Dataset records:
╭──

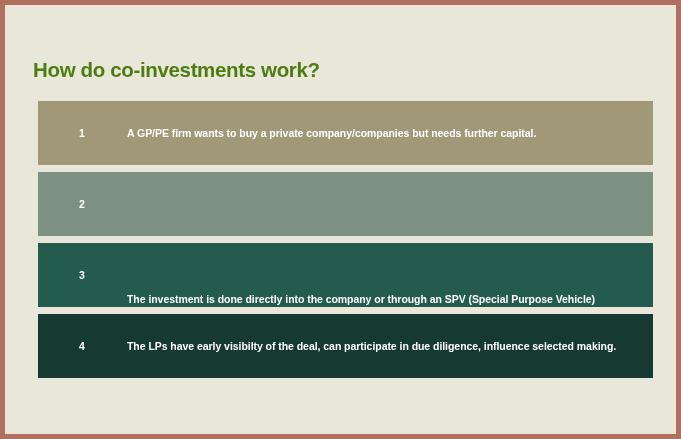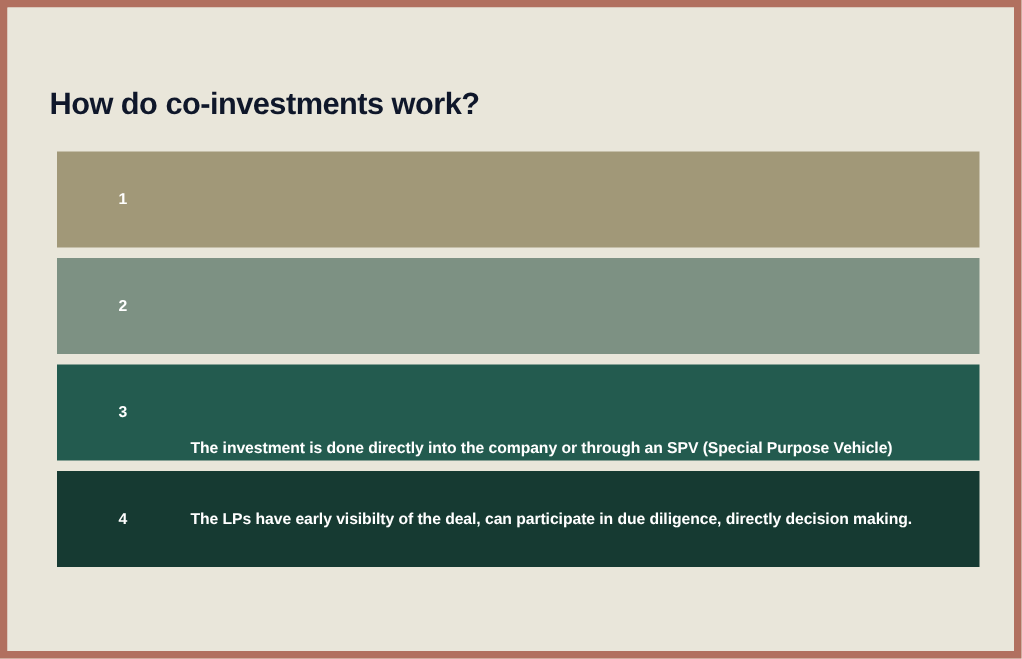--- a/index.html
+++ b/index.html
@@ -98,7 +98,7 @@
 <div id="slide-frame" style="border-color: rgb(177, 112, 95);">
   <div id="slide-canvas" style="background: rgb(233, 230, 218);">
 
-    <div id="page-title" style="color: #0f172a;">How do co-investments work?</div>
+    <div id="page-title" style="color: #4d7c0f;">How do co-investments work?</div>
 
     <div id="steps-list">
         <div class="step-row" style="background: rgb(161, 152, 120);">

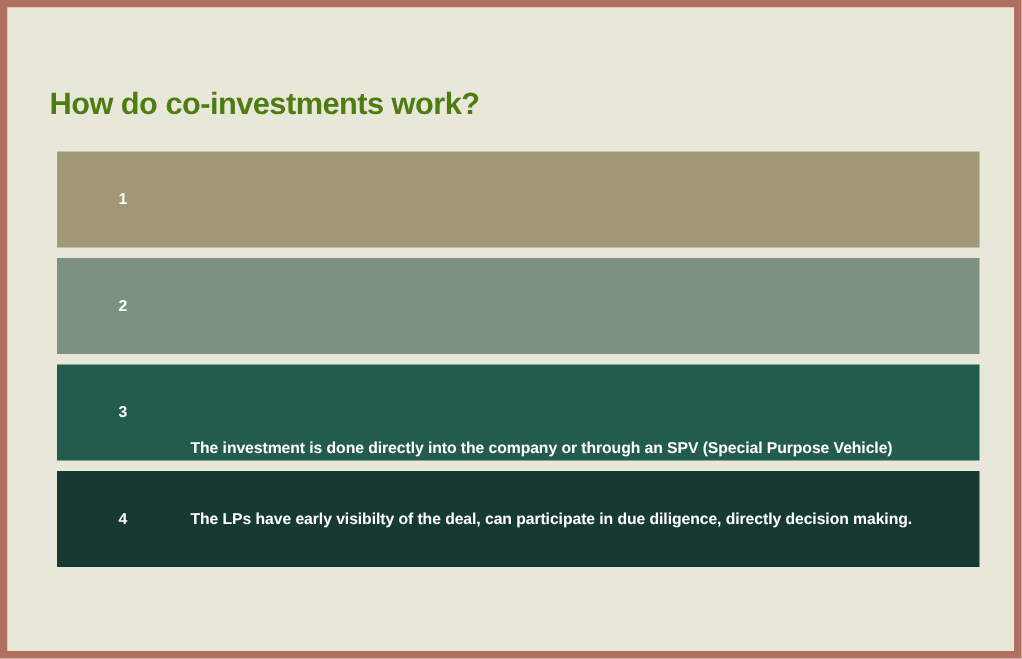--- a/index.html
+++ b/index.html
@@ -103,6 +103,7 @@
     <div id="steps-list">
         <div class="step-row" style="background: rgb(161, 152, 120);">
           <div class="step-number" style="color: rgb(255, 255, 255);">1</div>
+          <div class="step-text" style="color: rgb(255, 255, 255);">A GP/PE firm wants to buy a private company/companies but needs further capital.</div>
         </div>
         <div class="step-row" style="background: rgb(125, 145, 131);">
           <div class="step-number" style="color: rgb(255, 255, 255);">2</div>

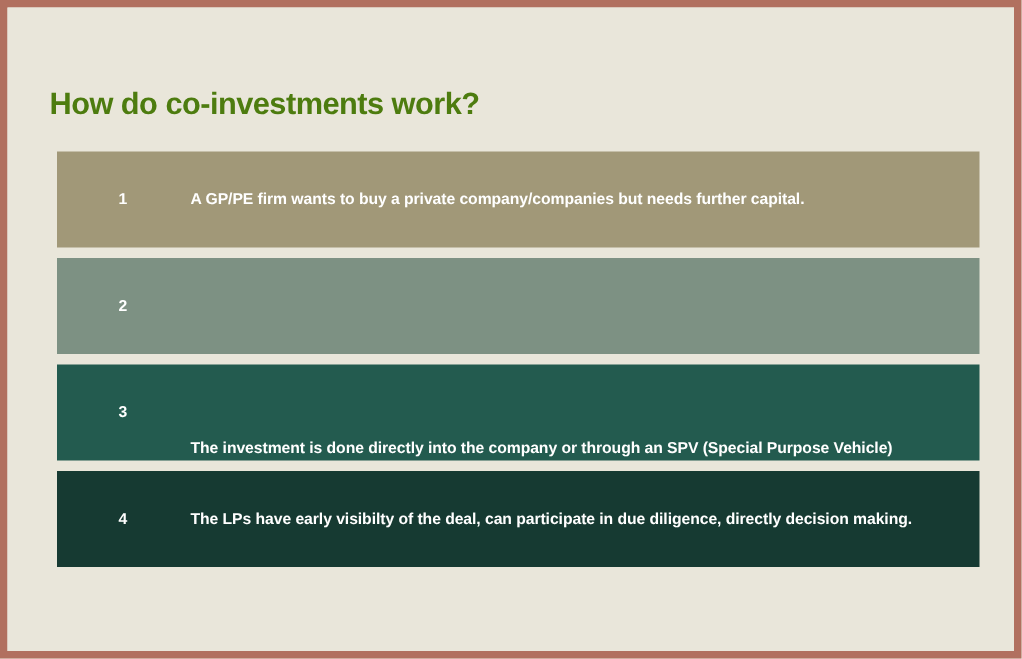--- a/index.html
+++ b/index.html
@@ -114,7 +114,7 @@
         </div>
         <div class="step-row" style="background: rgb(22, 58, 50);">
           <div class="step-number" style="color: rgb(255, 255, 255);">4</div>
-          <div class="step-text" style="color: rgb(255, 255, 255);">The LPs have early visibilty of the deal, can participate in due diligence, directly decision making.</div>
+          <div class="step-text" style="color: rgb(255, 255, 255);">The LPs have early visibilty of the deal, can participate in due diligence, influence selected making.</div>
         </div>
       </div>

╰──

Description of the task:
Show the lines of the material that contain the word "color".

Exercise solution:
 <div id="slide-frame" style="border-color: rgb(177, 112, 95);">
-    <div id="page-title" style="color: #0f172a;">How do co-investments work?</div>
+    <div id="page-title" style="color: #4d7c0f;">How do co-investments work?</div>
           <div class="step-number" style="color: rgb(255, 255, 255);">1</div>
+          <div class="step-text" style="color: rgb(255, 255, 255);">A GP/PE firm wants to buy a private company/companies but needs further capital.</div>
           <div class="step-number" style="color: rgb(255, 255, 255);">2</div>
           <div class="step-number" style="color: rgb(255, 255, 255);">4</div>
-          <div class="step-text" style="color: rgb(255, 255, 255);">The LPs have early visibilty of the deal, can participate in due diligence, directly decision making.</div>
+          <div class="step-text" style="color: rgb(255, 255, 255);">The LPs have early visibilty of the deal, can participate in due diligence, influence selected making.</div>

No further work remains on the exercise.